Combination of Cy and AdIL-12 enhances in vivo antitumor immune response by reversion of Tregs and MDSC-driven immunosuppression

MALVICINI M; INGOLOTTI M; PICCIONI F; GARCIA MG; BAYO J; ATORRASAGASTI C; ALANIZ L; SCHAROVSKY G; MATAR P; MAZZOLINI G

Buenos Aires

Congreso; 1 Congreso frances-argentino de Inmunologia; 2010

Background: We have previously demonstrated the synergistic antitumor effect of the sequential administration of low-dose cyclophosphamide (Cy) followed by sub-therapeutic doses of adenovirus expressing IL-12 genes (AdIL-12) in a mouse colorectal carcinoma (CRC) model (CT26). Our results suggested that the combined treatment allowed the generation of strong antitumor immune responses. The aim of this work was to investigate the immunological mechanisms responsible for the therapeutic effect of the combination. Methods: Balb/c mice were s.c injected with CT26 cells (day 0), distributed in experimental groups (day 7) and treated with: saline; Cy 50 mg/Kg i.p (day 7); AdIL-12 109 TCID50 i.t (day 8) or Cy + AdIL-12. Tumor volume was measured and samples of peripheral blood, spleen and tumor were taken.
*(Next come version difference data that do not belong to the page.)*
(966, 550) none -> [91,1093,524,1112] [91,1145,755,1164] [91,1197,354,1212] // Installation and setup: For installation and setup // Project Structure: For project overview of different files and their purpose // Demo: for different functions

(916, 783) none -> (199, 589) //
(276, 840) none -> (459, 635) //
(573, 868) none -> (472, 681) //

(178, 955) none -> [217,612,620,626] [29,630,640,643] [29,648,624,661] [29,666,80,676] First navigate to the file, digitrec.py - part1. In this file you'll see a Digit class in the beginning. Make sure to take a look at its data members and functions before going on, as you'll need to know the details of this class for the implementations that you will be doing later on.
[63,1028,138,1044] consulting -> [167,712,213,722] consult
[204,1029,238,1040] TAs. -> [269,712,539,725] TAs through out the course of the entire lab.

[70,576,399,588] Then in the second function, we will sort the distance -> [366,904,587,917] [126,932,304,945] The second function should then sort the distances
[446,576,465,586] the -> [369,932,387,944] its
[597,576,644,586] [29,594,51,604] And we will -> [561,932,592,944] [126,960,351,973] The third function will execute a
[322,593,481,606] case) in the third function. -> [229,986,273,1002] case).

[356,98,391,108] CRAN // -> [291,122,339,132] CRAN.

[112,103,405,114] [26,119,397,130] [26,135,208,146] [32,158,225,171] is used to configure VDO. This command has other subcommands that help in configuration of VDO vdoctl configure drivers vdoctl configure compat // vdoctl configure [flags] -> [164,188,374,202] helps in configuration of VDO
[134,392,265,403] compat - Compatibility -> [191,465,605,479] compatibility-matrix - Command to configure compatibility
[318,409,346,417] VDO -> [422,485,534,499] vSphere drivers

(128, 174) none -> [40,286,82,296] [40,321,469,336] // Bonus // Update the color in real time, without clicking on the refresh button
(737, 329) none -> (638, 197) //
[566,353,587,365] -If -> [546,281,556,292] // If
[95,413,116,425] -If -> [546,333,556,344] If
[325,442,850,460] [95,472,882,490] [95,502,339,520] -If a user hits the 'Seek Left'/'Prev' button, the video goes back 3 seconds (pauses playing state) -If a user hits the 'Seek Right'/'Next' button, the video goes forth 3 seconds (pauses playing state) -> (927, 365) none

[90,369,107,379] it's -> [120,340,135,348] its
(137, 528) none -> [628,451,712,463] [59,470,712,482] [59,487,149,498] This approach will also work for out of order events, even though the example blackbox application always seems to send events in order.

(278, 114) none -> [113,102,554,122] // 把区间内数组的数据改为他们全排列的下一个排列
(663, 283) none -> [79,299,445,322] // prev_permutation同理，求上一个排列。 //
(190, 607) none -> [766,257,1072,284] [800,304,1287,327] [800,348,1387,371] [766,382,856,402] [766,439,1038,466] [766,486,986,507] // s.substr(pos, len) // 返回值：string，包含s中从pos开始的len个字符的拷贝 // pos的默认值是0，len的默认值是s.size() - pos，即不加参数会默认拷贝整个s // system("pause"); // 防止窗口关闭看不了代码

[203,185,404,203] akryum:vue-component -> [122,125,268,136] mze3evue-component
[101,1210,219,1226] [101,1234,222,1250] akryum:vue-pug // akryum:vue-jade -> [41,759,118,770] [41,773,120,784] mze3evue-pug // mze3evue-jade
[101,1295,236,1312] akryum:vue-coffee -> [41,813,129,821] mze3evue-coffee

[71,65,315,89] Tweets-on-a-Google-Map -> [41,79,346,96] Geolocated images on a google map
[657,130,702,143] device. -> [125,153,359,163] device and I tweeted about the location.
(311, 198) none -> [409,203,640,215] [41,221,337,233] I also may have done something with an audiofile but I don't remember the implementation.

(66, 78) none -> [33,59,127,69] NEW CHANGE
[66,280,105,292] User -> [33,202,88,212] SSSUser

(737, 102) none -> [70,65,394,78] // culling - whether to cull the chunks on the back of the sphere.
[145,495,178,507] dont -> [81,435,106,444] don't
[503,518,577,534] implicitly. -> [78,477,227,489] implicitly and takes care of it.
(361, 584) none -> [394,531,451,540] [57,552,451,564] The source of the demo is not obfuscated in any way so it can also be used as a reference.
CD4+CD25+ and CD4+CD25- T lymphocytes were isolated by magnetic separation. Results: We observed that mice non-responder to the combined treatment showed a proportion of regulatory T cells (Tregs) higher than in responder mice, both in peripheral blood and spleen, as well as in tumor samples (p<0.05). Also, the antitumor effect of combined therapy was reverted by in vivo administration of Tregs. The combination Cy+AdIL-12 inhibited Tregs ability to secrete IL-10 and TGF-beta and their capacity to inhibit dendritic cells maturation. We also observed that a subpopulation of immature cells with myeloid and suppressive phenotype (MDSCs) was recruited in the spleen of mice during tumor progression. Cy + AdIL-12 induced a significant decrease in the percentage of MDSCs with respect to untreated mice (4,5 % vs. 16 %; p<0,05). Importantly, depletion of Tregs and MDSCs by combined therapy lead to development of specific IFN-ã-secreting CD4+ T-lymphocytes response, able to eradicate CRC tumors followed to their adoptive transfer. Conclusion: Our results suggest that Cy + AdIL-12 induces a synergistic antitumor immune response against CRC by reversion of Tregs and MDSCs number and function.